After Napoleon III’s marriage to Eugénie, his two sons that Howard had helped raise were returned to their mother. Harriet Howard then became involved with a Captain Clarence Trelawny, an English horse breeder. They married in 1854, and he used her money to finance his horse business. Unfortunately, their marriage was unhappy and did not last. That was noted by the Western Daily Press who reported in 1860:

“A Mm. Howard, celebrated for her intimacy with the French Emperor previous to his marriage, and on whom he bestowed a handsome income immediately previous to the event, afterwards married the son of Sir John Trelawny, the Welsh baronet; and now, after a separation of some time from her husband (on whom she had settled by contract about £2,000 a year); the lady is taking measure to secure a divorce. Unless hushed up, the case will bring up past circumstances not at all agreeable for high personages.”[6]

Napoleon III in 1868. Courtesy of Wikipedia.

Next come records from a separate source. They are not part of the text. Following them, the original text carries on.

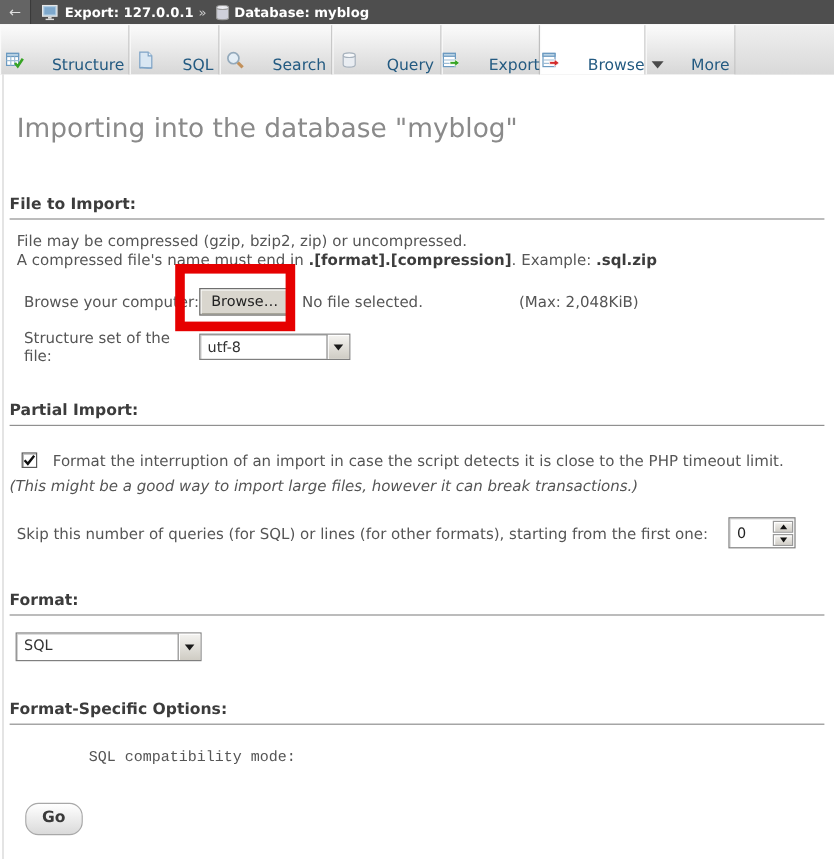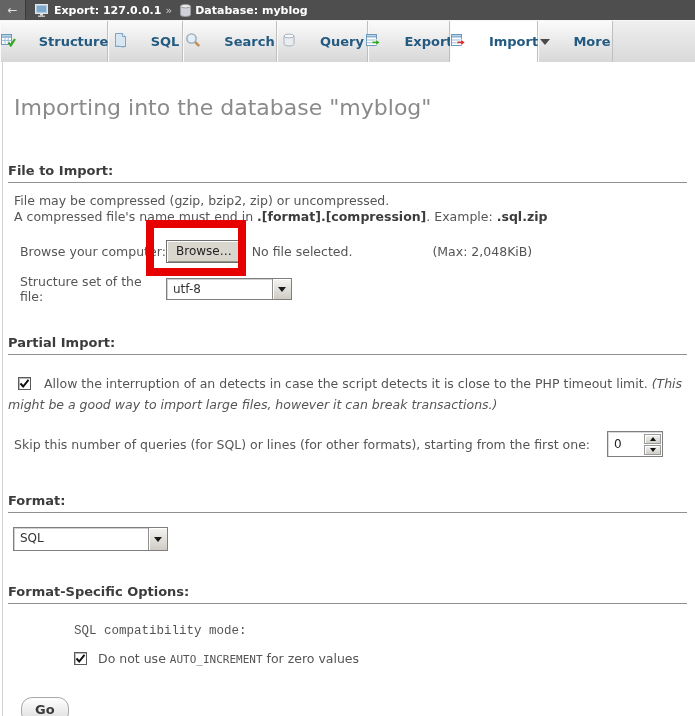--- a/index.html
+++ b/index.html
@@ -41,9 +41,9 @@
     border-top: 1px solid #f6f6f6;
   }
   .tab {
-    display: flex; align-items: center; justify-content: center;
+    display: flex; align-items: flex-end; justify-content: center;
     gap: 23px;
-    font-size: 13px; font-weight: bold; color: #235a81;
+    font-size: 13px; font-weight: normal; color: #235a81;
     border-right: 1px solid #bfbfbf;
     border-left: 1px solid #fafafa;
     cursor: pointer;

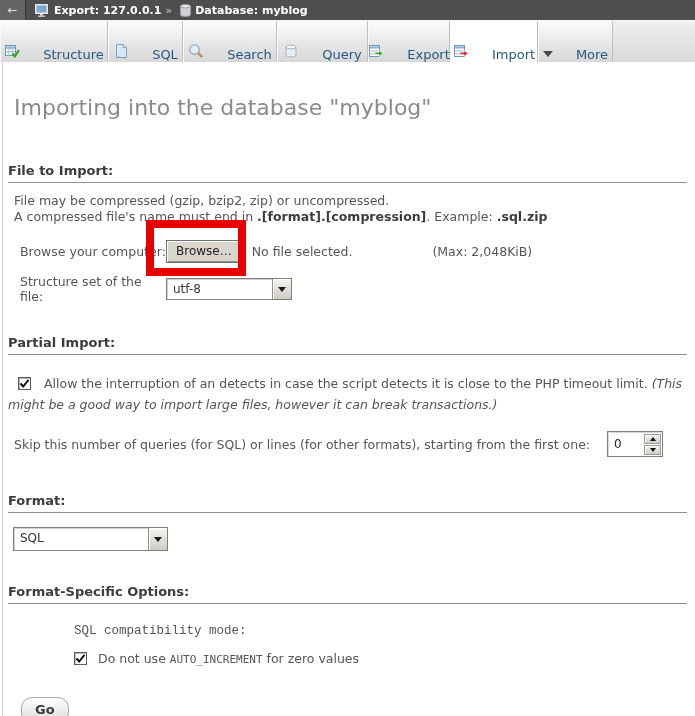--- a/index.html
+++ b/index.html
@@ -284,7 +284,7 @@
           <path d="M7 9.2 h4 V7.4 l4 3 -4 3 v-1.8 H7 z" fill="#d42a2a" stroke="#fff" stroke-width="0.6"></path>
         </svg>
       </span>
-      <span>Import</span>
+      <span>Browse</span>
     </div>
     <div class="tab w-more">
       <span class="chev"></span>

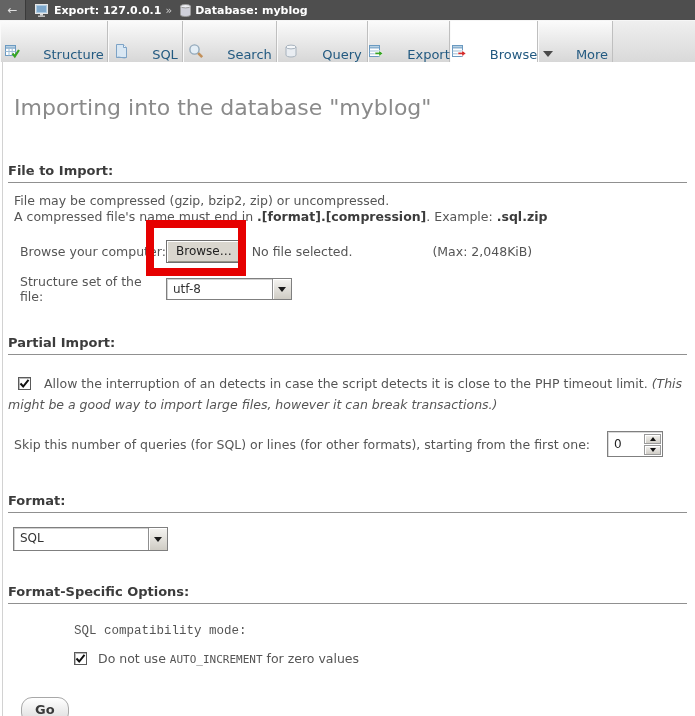--- a/index.html
+++ b/index.html
@@ -329,7 +329,7 @@
       <svg width="11" height="11" viewBox="0 0 11 11">
         <path d="M1.5 5.5 L4.2 8.5 L9.5 1.8" stroke="#111" stroke-width="2" fill="none"></path>
       </svg>
-    </span><span>Allow the interruption of an detects in case the script detects it is close to the PHP timeout limit. </span><i>(This might be a good way to import large files, however it can break transactions.)</i>
+    </span><span>Format the interruption of an import in case the script detects it is close to the PHP timeout limit. </span><i>(This might be a good way to import large files, however it can break transactions.)</i>
   </p>
 
   <div class="row skip-row">

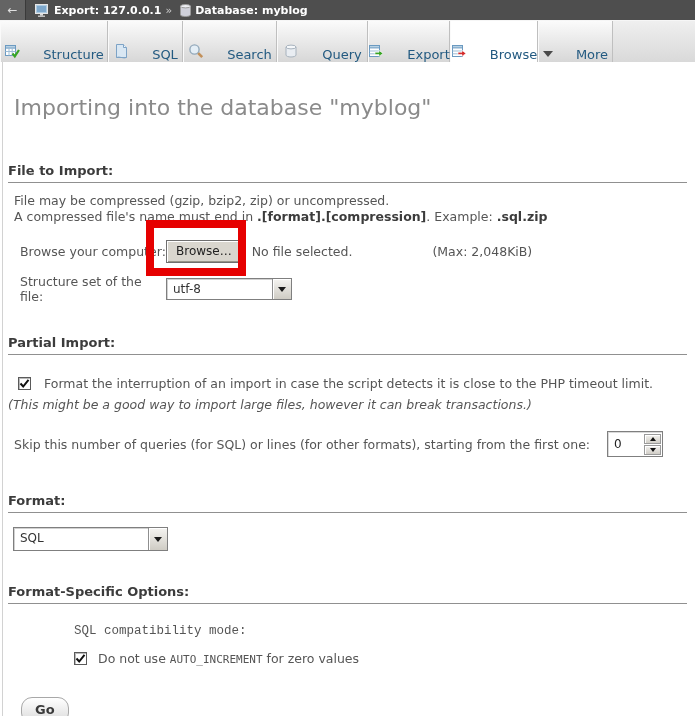--- a/index.html
+++ b/index.html
@@ -362,14 +362,6 @@
     <span>SQL compatibility mode:</span>
   </div>
 
-  <div class="row autoinc-row">
-    <span class="checkbox">
-      <svg width="11" height="11" viewBox="0 0 11 11">
-        <path d="M1.5 5.5 L4.2 8.5 L9.5 1.8" stroke="#111" stroke-width="2" fill="none"></path>
-      </svg>
-    </span>
-    <span><span>Do not use </span><span class="code">AUTO_INCREMENT</span><span> for zero values</span></span>
-  </div>
 
   <button class="go-btn">Go</button>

Their divorce was finalized in 1865 and that was the same year Harriet Howard died. It happened at her château on 19 August 1865 at 6:30 pm. A month or so after her death, the King’s County Chronicle published a brief but somewhat unflattering notice of her death:

“The death of the Countess of Beauregard ― better known formerly as Mrs. Howard, and whose name was mixed up with that of Napoleon III. in his earlier careers ― has revived a good deal of Parisian gossip. Some years ago she married Captain Trelawney, of the Guard. At the chateau and grounds of Beauregard near Versailles, ‘years ago,’ says the correspondent of the Exter Flying Post, ‘I used to see the lady frequently; she was tall, inclined to be stout, extremely fair, and with hair of a reddish tinge. Her manner was unassuming and most pleasing. Latterly she used regularly to attend the English church at Versailles, where her handsome barouche and a pair of ‘steppares’ attracted considerable attention. Last year she separated from Captain Trelawny by a decree of the Courts, for in France divorce is not possible. It was owing to her that the Empress paid that extraordinary November visit to England some three or four years ago. The Paris gossip is that she abjured Protestantism a few hours before her death. To her credit be it said, that if her life had not been of the purest, she made the poor partakers of the wealth that her imperial lover bestowed on her. Her charities were most extensive. And so sinks of out sight another of the notorieties of the Elysee.”[7]

References:

  • [1] F. H. Cheetham, Louis Napoleon and the Genesis of the Second Empire (London: John Lane, 1909), 235
  • [2] N. Foulkes, Last of the Dandies (New York: St. Martin’s Press, 2005), 322
  • [3] Allison, A.R., Poinsot, M.C., van Cleemputte, P.A., ed., Intimate Memoirs of Napoleon III (Boston: Little, Brown, & Publisher, 1912), 15
  • [4] Ibid., 17
  • [5] The Secret Documents of the Second Empire (London: W. Tweedie, 1871), 165–66
  • [6] Western Daily Press, “-,” January 19, 1860, 3
  • [7] King’s County Chronicle, “A Parisian Notoriety,” September 13, 1865, 3

1 Comment

  1. Steve on January 13, 2021 at 8:46 pm

    I recently read Flaubert’s Sentimental Education and was therefore pleased to read about the scandalous career of a woman on the edges of the novel. Nicely done.